Kommentar zum EU-Türkei-Deal Versagt

Migranten in Griechenland.

Migranten in Griechenland. Foto: dpa

Von Detlef Drewes

Während die EU-Behörden den Deal mit der Türkei stets als Beispiel für eine wirkungsvolle Zusammenarbeit gelobt haben, waren Experten schon länger skeptisch. Denn die Abmachungen funktionierten nie so, wie es geplant war. Dass die Zahlen trotzdem zurückgingen, lag wohl eher daran, dass das Abkommen mit Ankara als Abschreckung nützlich war. Tatsächlich kamen weiter Migranten nach Griechenland und wurden dort eben nicht zurückgeschickt.

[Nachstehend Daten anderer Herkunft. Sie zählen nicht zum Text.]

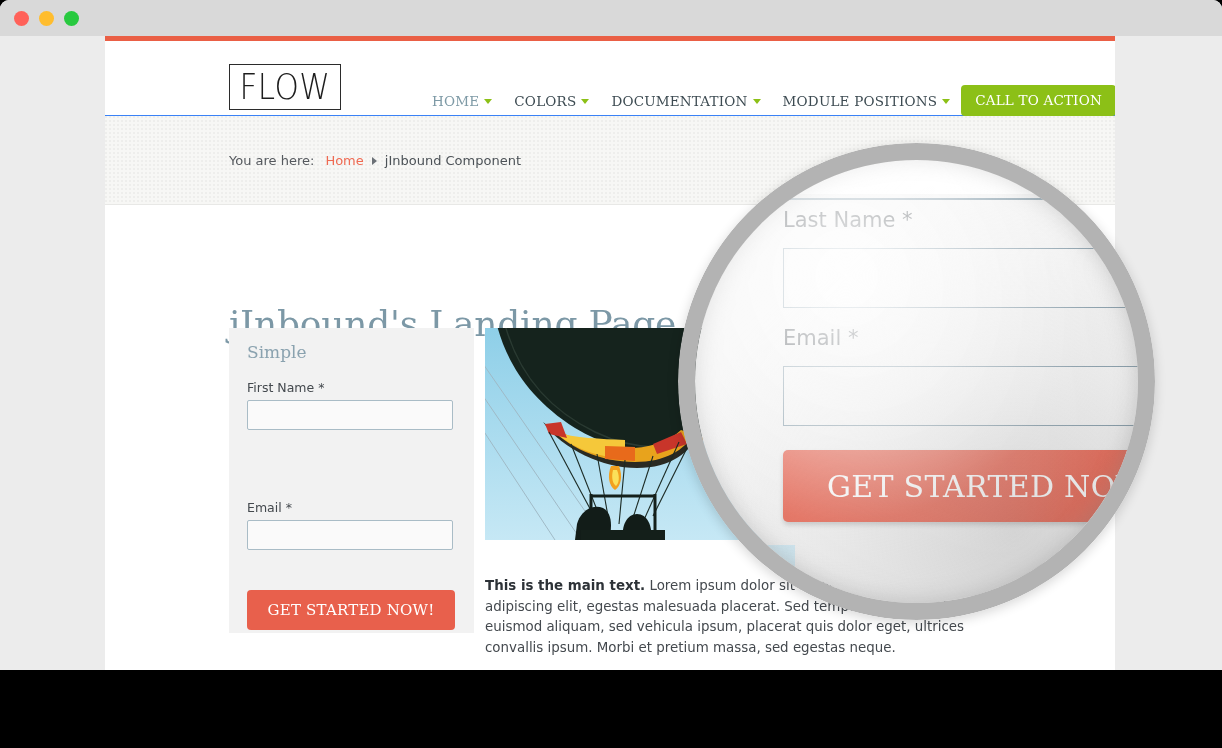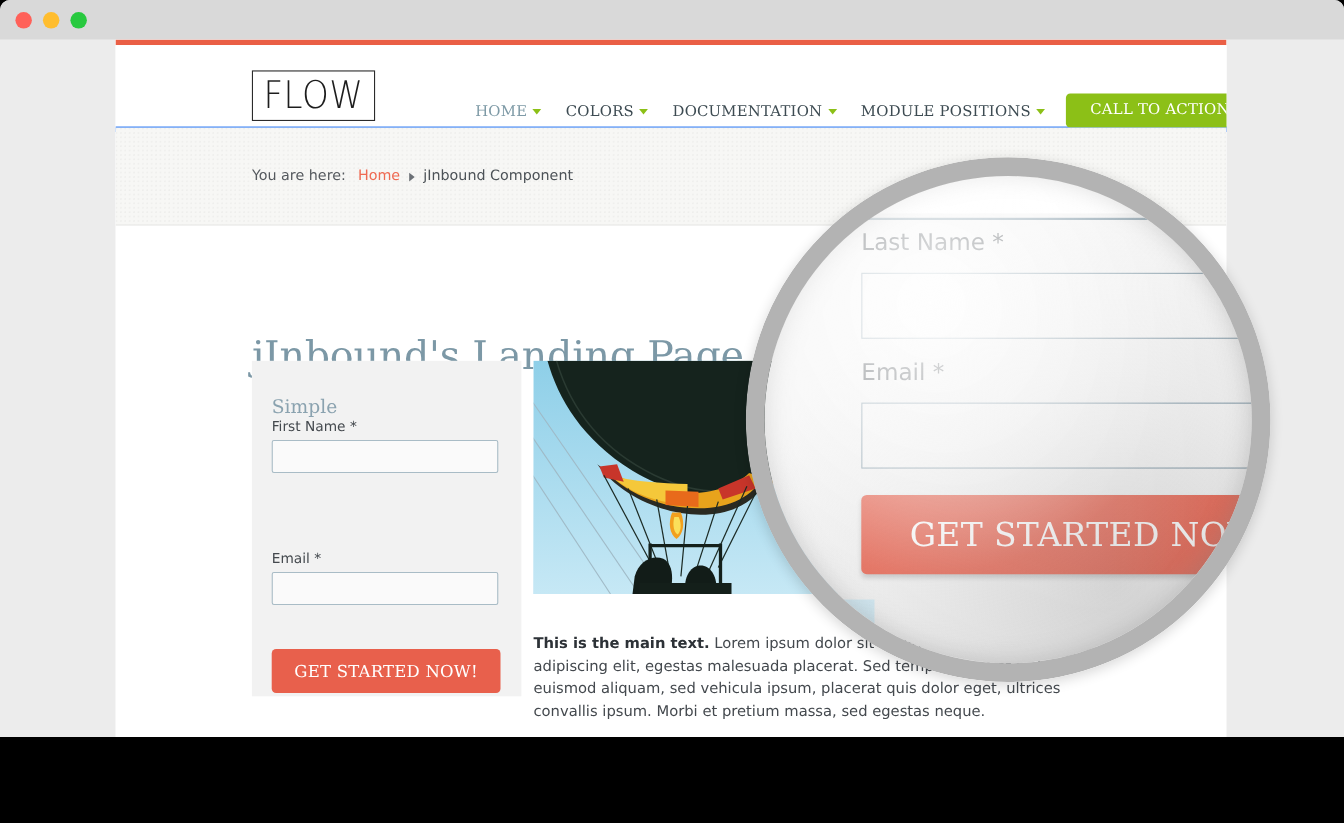--- a/index.html
+++ b/index.html
@@ -67,7 +67,7 @@
     width: 1054px;
     height: 74px;
     background: #ffffff;
-    border-bottom: 5px solid #3b82f6;
+    border-bottom: 1px solid #3b82f6;
   }
   #logo {
     position: absolute;

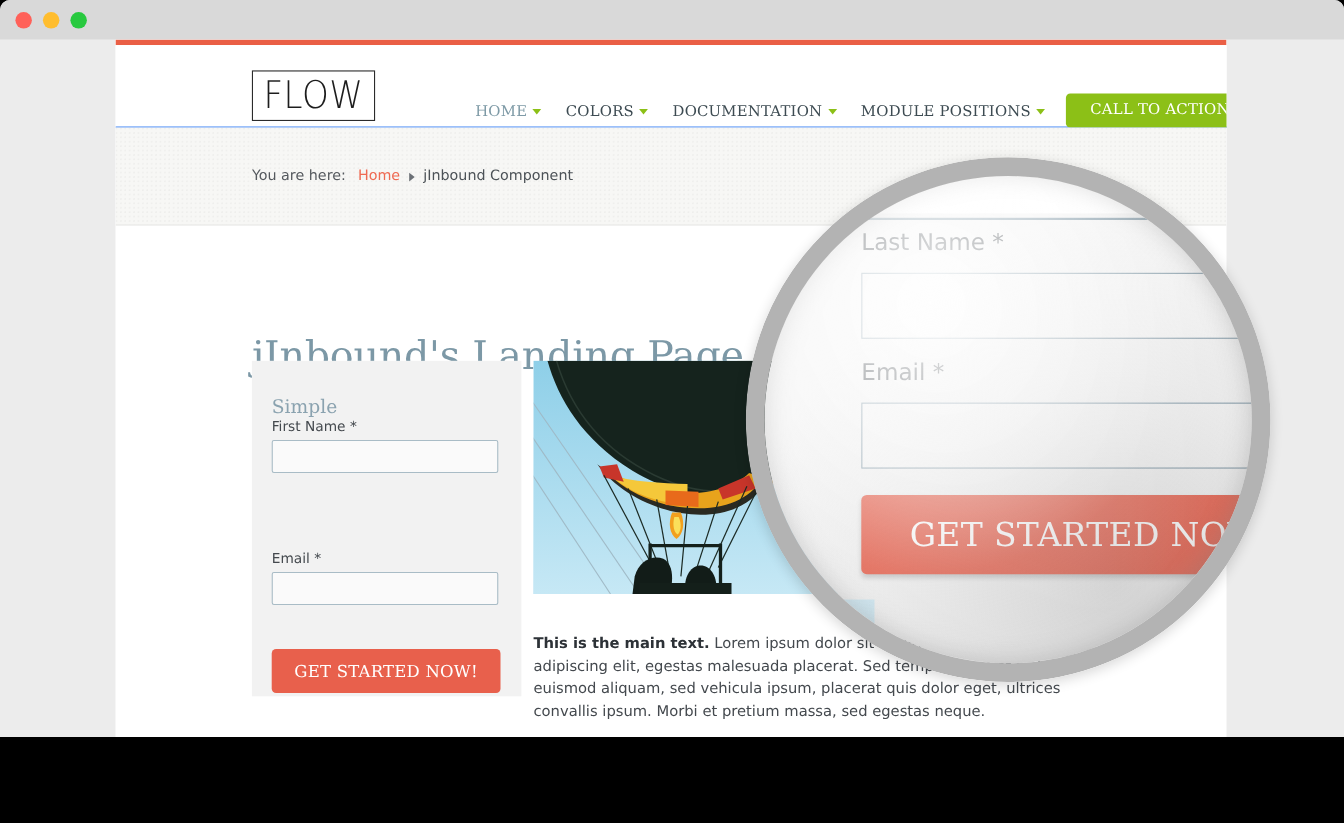--- a/index.html
+++ b/index.html
@@ -119,9 +119,8 @@
     font-family: "DejaVu Serif", serif;
     font-size: 13.5px;
     color: #ffffff;
-    padding: 7px 22px 8px;
+    padding: 7px 14px 8px;
     border-radius: 4px;
-    margin-left: 8px;
     white-space: nowrap;
     letter-spacing: 0.2px;
     cursor: pointer;

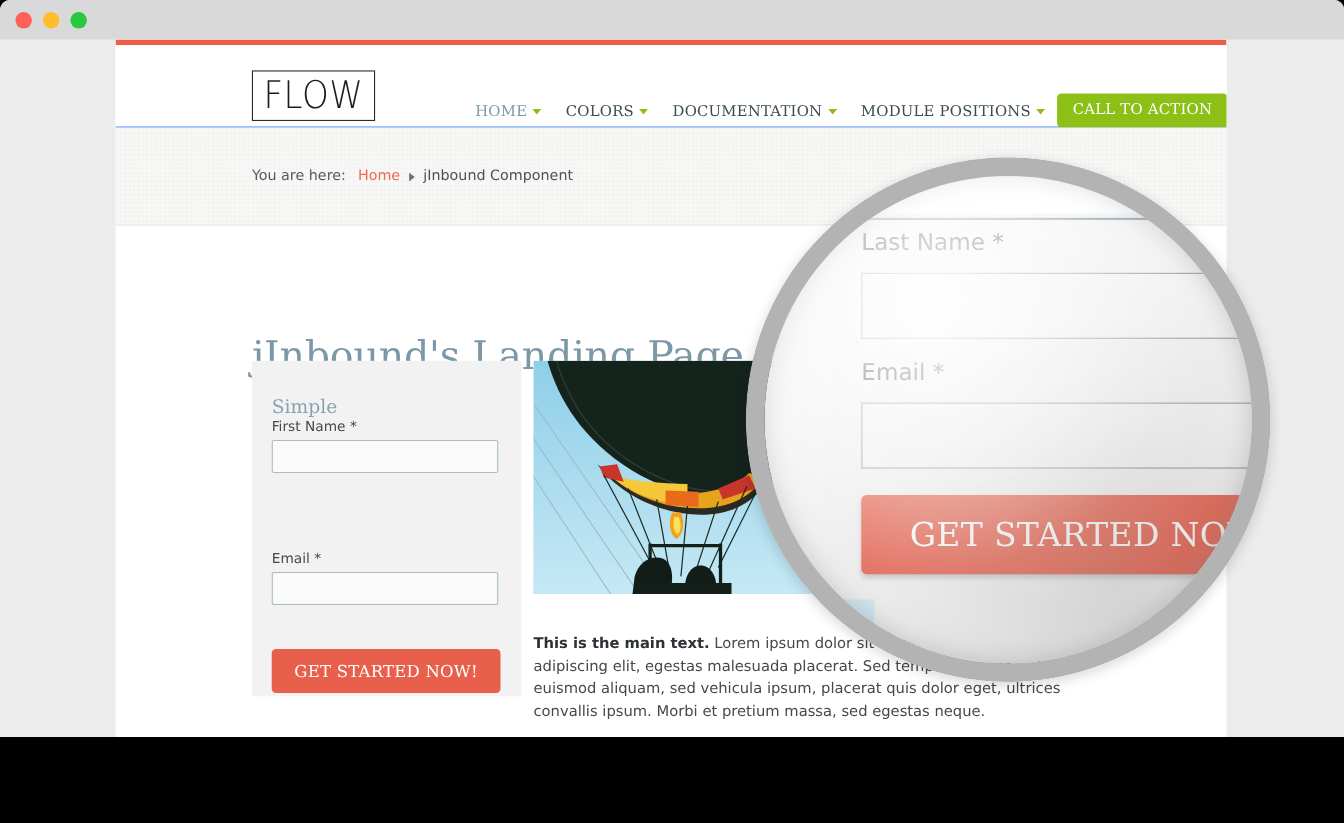--- a/index.html
+++ b/index.html
@@ -182,7 +182,7 @@
   }
   #form-heading {
     position: absolute;
-    left: 18px; top: 32px;
+    left: 18px; top: 14px;
     font-family: "DejaVu Serif", serif;
     font-size: 17px;
     color: #8aa2af;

Damit fühlten sich auch die Mitgliedstaaten der EU nicht verpflichtet, ihren Teil der Absprache einzuhalten und legal eingereiste Asylbewerber aus der Türkei in die Union zu holen. Vor allem Griechenland war immer völlig überfordert: Ein klammes Land mit genügend eigenen Problemen, das auf seinen Inseln eine schwierige humanitäre Lage hinnimmt, während Europa längst die Situation auf einer anderen Fluchtroute ins Visier nahm und sich mit Italien stritt.

Der Versuch, die Probleme dadurch auszugrenzen, dass man sie Athen und Ankara überlässt, ist zum Scheitern verurteilt. Und Hilfe kann nur solidarisch erfolgen. Wer zu dieser Gemeinschaft gehört, darf sich Solidarität nicht verweigern.